Most gay and lesbian couples are happy and well-functioning, just like the majority of male-female couples. Unfortunately, same-sex pairs also experience domestic violence – physical, emotional, sexual and verbal – at about the same rate as their heterosexual counterparts.
Where this can lead became sadly evident last Saturday in Westbrook, where 22-year-old Matthew Rairdon was found dead, allegedly at the hands of his former partner, Patrick Milliner, 30, in an apparent murder-suicide. Police are calling the killing a domestic violence homicide.
Maine victim advocates, lawmakers, policymakers and law enforcement officials have done a lot to raise awareness of intimate partner violence, which is a major public safety issue here. Matthew Rairdon’s slaying will highlight ongoing efforts to better address domestic violence among same-sex couples, and this is a good thing. But it should also draw attention to what they share with other victims of abuse: the need for education, prevention and support.

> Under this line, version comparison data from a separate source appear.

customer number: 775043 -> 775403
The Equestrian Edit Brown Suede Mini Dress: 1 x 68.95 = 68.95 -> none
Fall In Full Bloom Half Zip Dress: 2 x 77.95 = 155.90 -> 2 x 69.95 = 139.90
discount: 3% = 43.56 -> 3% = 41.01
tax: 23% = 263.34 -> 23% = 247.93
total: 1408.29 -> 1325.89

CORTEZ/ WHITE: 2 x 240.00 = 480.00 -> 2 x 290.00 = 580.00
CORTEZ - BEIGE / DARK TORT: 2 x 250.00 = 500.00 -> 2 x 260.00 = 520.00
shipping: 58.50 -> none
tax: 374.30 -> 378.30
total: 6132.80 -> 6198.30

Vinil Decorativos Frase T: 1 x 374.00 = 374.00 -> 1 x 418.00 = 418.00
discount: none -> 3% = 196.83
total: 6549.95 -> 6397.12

No doubt, lesbians and gay men who have been abused face unique challenges. Reporting the abuse requires the victims to reveal that they are or have been in a same-sex relationship. Even in states like Maine, where people can’t legally lose child custody or their job for being gay, same-sex abuse victims may still be in the closet to friends or co-workers and reluctant to “come out” about their sexual orientation.
What’s more, not every anti-domestic violence agency is equipped to recognize and address same-sex abuse. Agencies in Maine, however, have committed themselves to being open to serving gay, lesbian, bisexual and transgender victims. In fact, in an effort to recognize the economic and legal rights secured when Mainers approved same-sex marriage in 2012, the coalition of agencies is updating the curriculum used by its member organizations to train staff and hotline volunteers in GLBT issues.
But same-sex and heterosexual abuse victims have some challenges in common. For example, partners of people in law enforcement – like Patrick Milliner, who was training to be a state corrections officer – are often reluctant to report abuse for fear of jeopardizing the abuser’s job. (It’s not yet clear whether Rairdon experienced abuse at Milliner’s hands during their relationship.) The men had broken up recently, and Milliner bought a gun the day before the shooting; the period after a breakup is considered dangerous, especially if one partner just purchased or has access to a gun.
Domestic violence in gay and lesbian relationships raises unique issues, but there are more similarities than differences between Rairdon’s and Milliner’s relationship and any other couple’s relationship, and we need to recognize this if we want to prevent more tragedies like the one that played out last weekend.